Un grupo de judíos polacos
Un grupo de judíos polacos son llevados para ser deportados por soldados de las SS luego de la destrucción del Gueto de Varsovia. Abril o mayo de 1943 (Foto: AP)

—La pared que construye el protagonista en su sueño y luego en su vigilia se parece mucho al muro de Alan Parker en la película The Wall. ¿Lo tuviste en cuenta?

The Wall fue muy importante para mí, la vi muchísimas veces y no lo había pensado con respecto a la novela. El sueño de mi abuelo Vicente no era de él, fue algún relato que escuché de algún paciente de algún psicoanalista de la familia. Y la imagen que describo es exactamente como la pared de The Wall, una pared que tiene algo vivo. No lo planeé, pero los lectores me dijeron que era la pared del Gueto de Varsovia que continuaba en Buenos aires. Para mí al principio era esa sensación que se siente en los sueños de estar dentro de algo que te oprime cada vez más y que la única manera de respirar es hacer un hueco con algo punzante y en el momento de apuñalar la pared se siente que es tu propia piel, que te estás matando. Hay muerte de los dos lados: hay que aceptar asfixiarte o morir con las puñaladas. Y obviamente, como en la película, también tiene que ver con la relación materna y el viejo dicho judío que dice que hay que darles raíces y alas a los chicos, que cuando se logra hacerlo bien el niño sabe de dónde viene y puede irse y cuando no se logra, no le permite volar sin romper todo. El muro también tiene algo de eso.

—¿Cómo fue la construcción de esa abuela, Rosita, la esposa enamorada que sostiene a Vicente en el peor momento?

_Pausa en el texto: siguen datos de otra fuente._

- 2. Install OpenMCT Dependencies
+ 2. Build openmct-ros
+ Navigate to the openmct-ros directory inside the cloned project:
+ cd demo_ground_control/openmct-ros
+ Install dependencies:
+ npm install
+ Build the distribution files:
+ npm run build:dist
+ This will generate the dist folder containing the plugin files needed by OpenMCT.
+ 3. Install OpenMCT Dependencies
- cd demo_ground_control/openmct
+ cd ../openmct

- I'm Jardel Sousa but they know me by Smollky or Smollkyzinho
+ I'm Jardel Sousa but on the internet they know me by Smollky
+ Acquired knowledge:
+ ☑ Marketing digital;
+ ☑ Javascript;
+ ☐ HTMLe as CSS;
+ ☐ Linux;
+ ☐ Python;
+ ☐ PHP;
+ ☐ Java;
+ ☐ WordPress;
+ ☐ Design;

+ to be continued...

—Cuando mi madre leyó la novela me dijo que su madre no era así. Ella sentía que había mentido. Entonces me di cuenta de que yo describí -incluso físicamente- a la mujer que conocí, quien murió cuando yo tenía diecisiete años. En realidad es la relación de la abuela con su nieto, no la de una esposa. Ella era muy protectora conmigo, muy dulce y tierna. No lo pensé mientras lo escribía, pero el personaje de mi novela es la mujer que yo había conocido ya vieja y pienso (como sucede con las cartas de mi bisabuela) que yo no le podía dar una realidad a ese personaje sin tener en cuenta lo que era ese personaje en mi realidad. Sería una traición tratar de describirla cuando tenía treinta o cuarenta años y no cuando tenía sesenta cuando yo la conocí. El recuerdo que yo tengo es ese y para ser fiel al pasado tenía que escribirlo así. Lo importante es que la fidelidad o la honestidad no está en respetar totalmente lo que fue, está en incluir lo que uno es en lo que fue.